Joe III’s reaction to the news certainly suggests he thought the same thing.
Find the young man on the third row, near the right aisle. He’s the one who remains seated, hands on his head clearly in shock as every player, coach, fan and support staffer around him stands and meets Liberty’s bid in the NCAA Tournament with unchecked enthusiasm.
That man is Joe Pierre III, realizing he and his brother would realize a dream in the making for their entire lives.
“We were excited, one, just to see each other. In this world of college basketball, we rarely get to see each other. I’m excited to see more than to play him,” Joe Pierre III said. “It’s one of those moments you dream of as a young coach’s kid. It’s something I think only God can orchestrate. There’s really no explanation for me.
“We talked shortly thereafter. There were not a lot of words to be said.”
This is more than a dream for Josh, making his first appearance in the NCAA Tournament as something more than the assistant coach’s kid. This grants them the opportunity to do something greater.
“Something my brother and I talked about since we were in high school, if we ever got to this platform we would talk about what matters to us, which is not basketball, winning or losing games,” Josh Pierre said. “We’d have a platform to talk about Jesus and how faith guides our lives. That’s what we want our story to be about. That’s who we are, that’s how our family is and we want to glorify Jesus.”
Joe III went out of his way to say the same. In all that this weekend will mean for the family, the platform for their faith is among their favorite aspects.
Butch Pierre also appreciates the guarantee of it all.
“For the first time, I’m winning either way it goes,” he joked.
He said he and his wife will bring both Mississippi State and Liberty shirts, with him wearing one school while she wears the other and switching at halftime. Friday, the day of the game, is also Butch’s daughter/Joe III and Josh’s sister Langley’s birthday, so she’ll be in San Jose with the family.
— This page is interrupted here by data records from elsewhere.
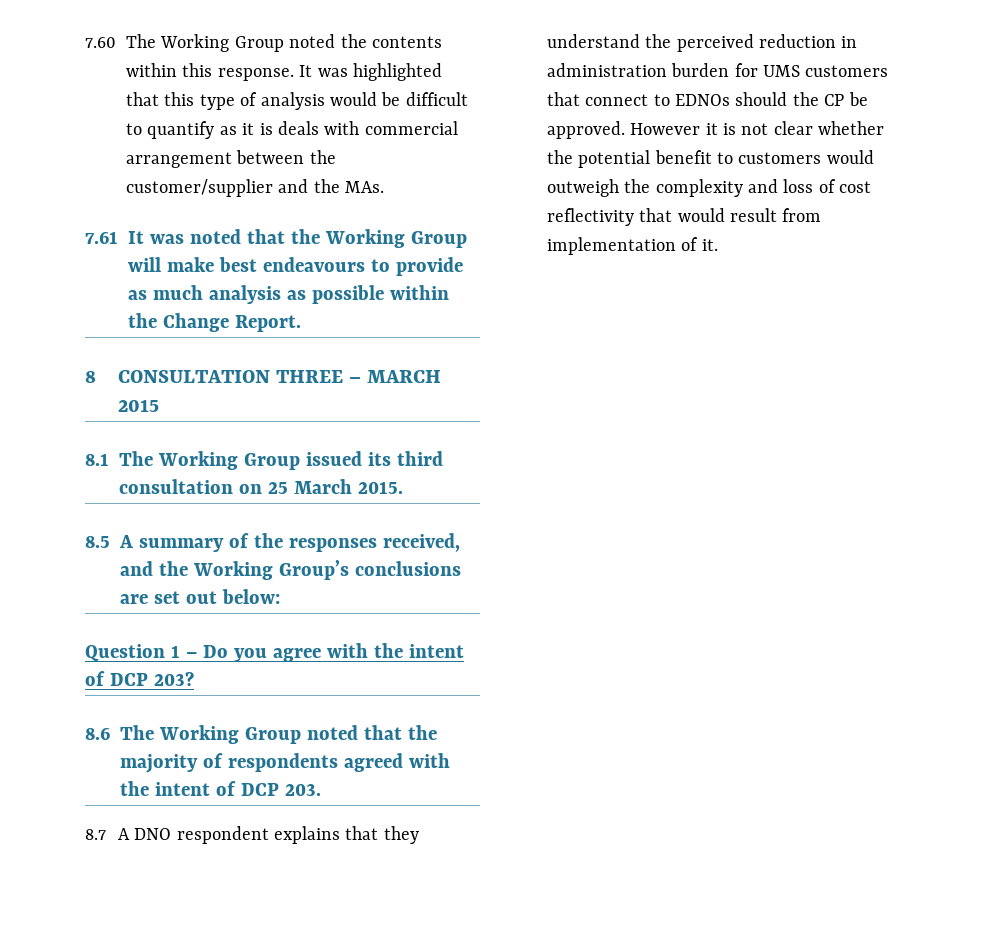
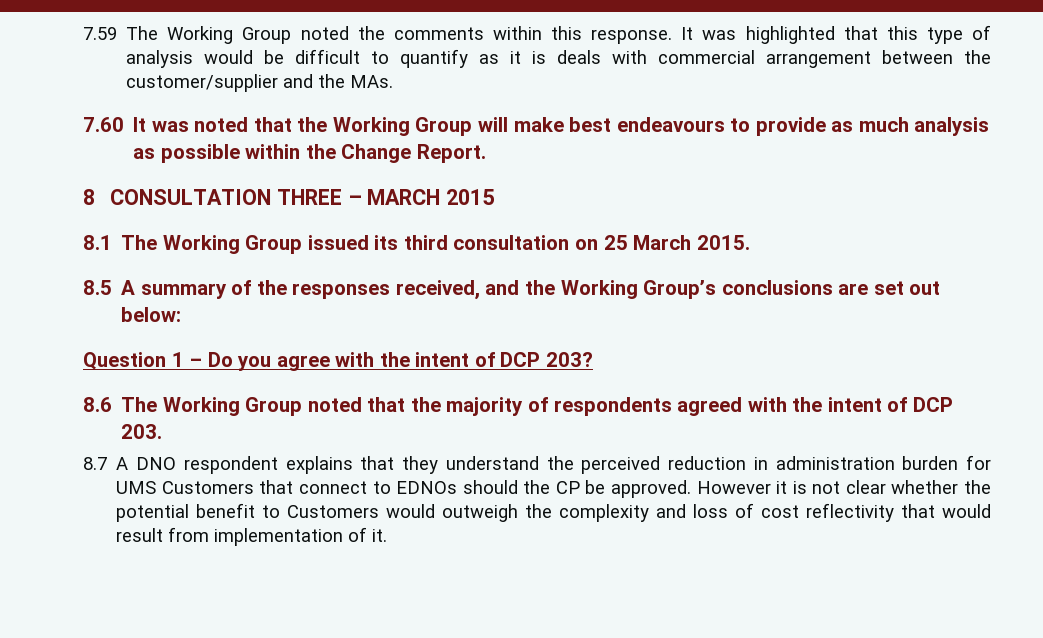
- 7.60 The Working Group noted the contents within this response.
+ 7.59 The Working Group noted the comments within this response.
- 7.61 It was noted that the Working Group will make best endeavours to provide as much analysis as possible within the Change Report.
+ 7.60 It was noted that the Working Group will make best endeavours to provide as much analysis as possible within the Change Report.
- 8.7 A DNO respondent explains that they understand the perceived reduction in administration burden for UMS customers that connect to EDNOs should the CP be approved.
+ 8.7 A DNO respondent explains that they understand the perceived reduction in administration burden for UMS Customers that connect to EDNOs should the CP be approved.
- However it is not clear whether the potential benefit to customers would outweigh the complexity and loss of cost reflectivity that would result from implementation of it.
+ However it is not clear whether the potential benefit to Customers would outweigh the complexity and loss of cost reflectivity that would result from implementation of it.

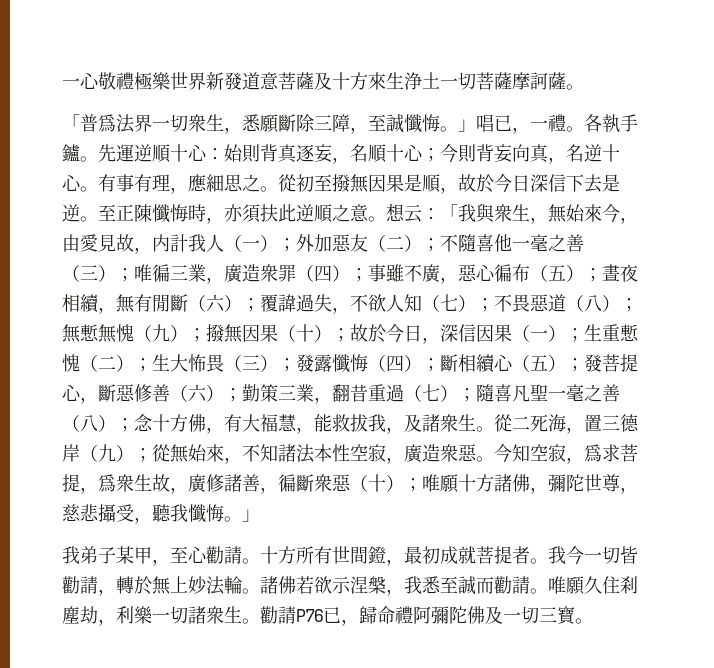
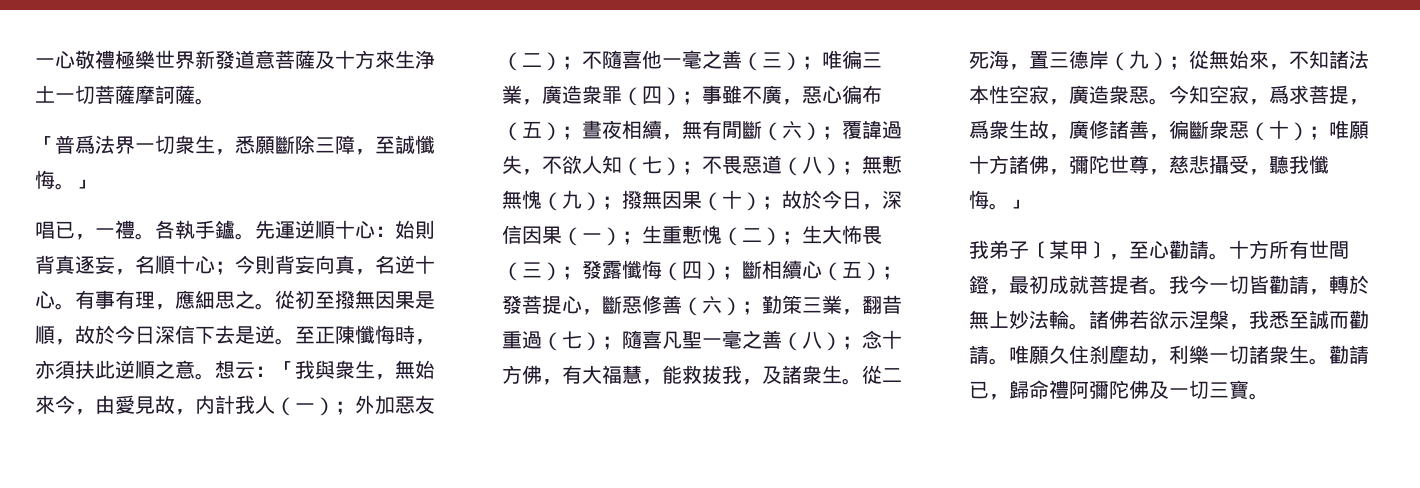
- 「普爲法界一切衆生，悉願斷除三障，至誠懺悔。」唱已，一禮。
+ 「普爲法界一切衆生，悉願斷除三障，至誠懺悔。」
+ 唱已，一禮。
- 我弟子某甲，至心勸請。
+ 我弟子〔某甲〕，至心勸請。
- 勸請P76已，歸命禮阿彌陀佛及一切三寶。
+ 勸請已，歸命禮阿彌陀佛及一切三寶。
If Liberty is to advance, they could play for a spot in the Sweet 16 against Saint Louis and coach Travis Ford — the same man who coached Oklahoma State when Butch was an assistant there and Joe III was a student manager. It could also be Josh’s shot at the Sweet 16 in his first time in the tournament.
Both brothers are open to the idea of sticking around San Jose to see their brother’s team in the second round — but even more open to being in that second round themselves.
“If that’s what God has in the plan, for them to win, then I’ll support them in the next game, and I’m sure he will, too,” Josh said.
Joe Pierre III put it this way: “I’d love to. Obviously focus right now is really wanting to win the game, but I’d love to see my brother do that.”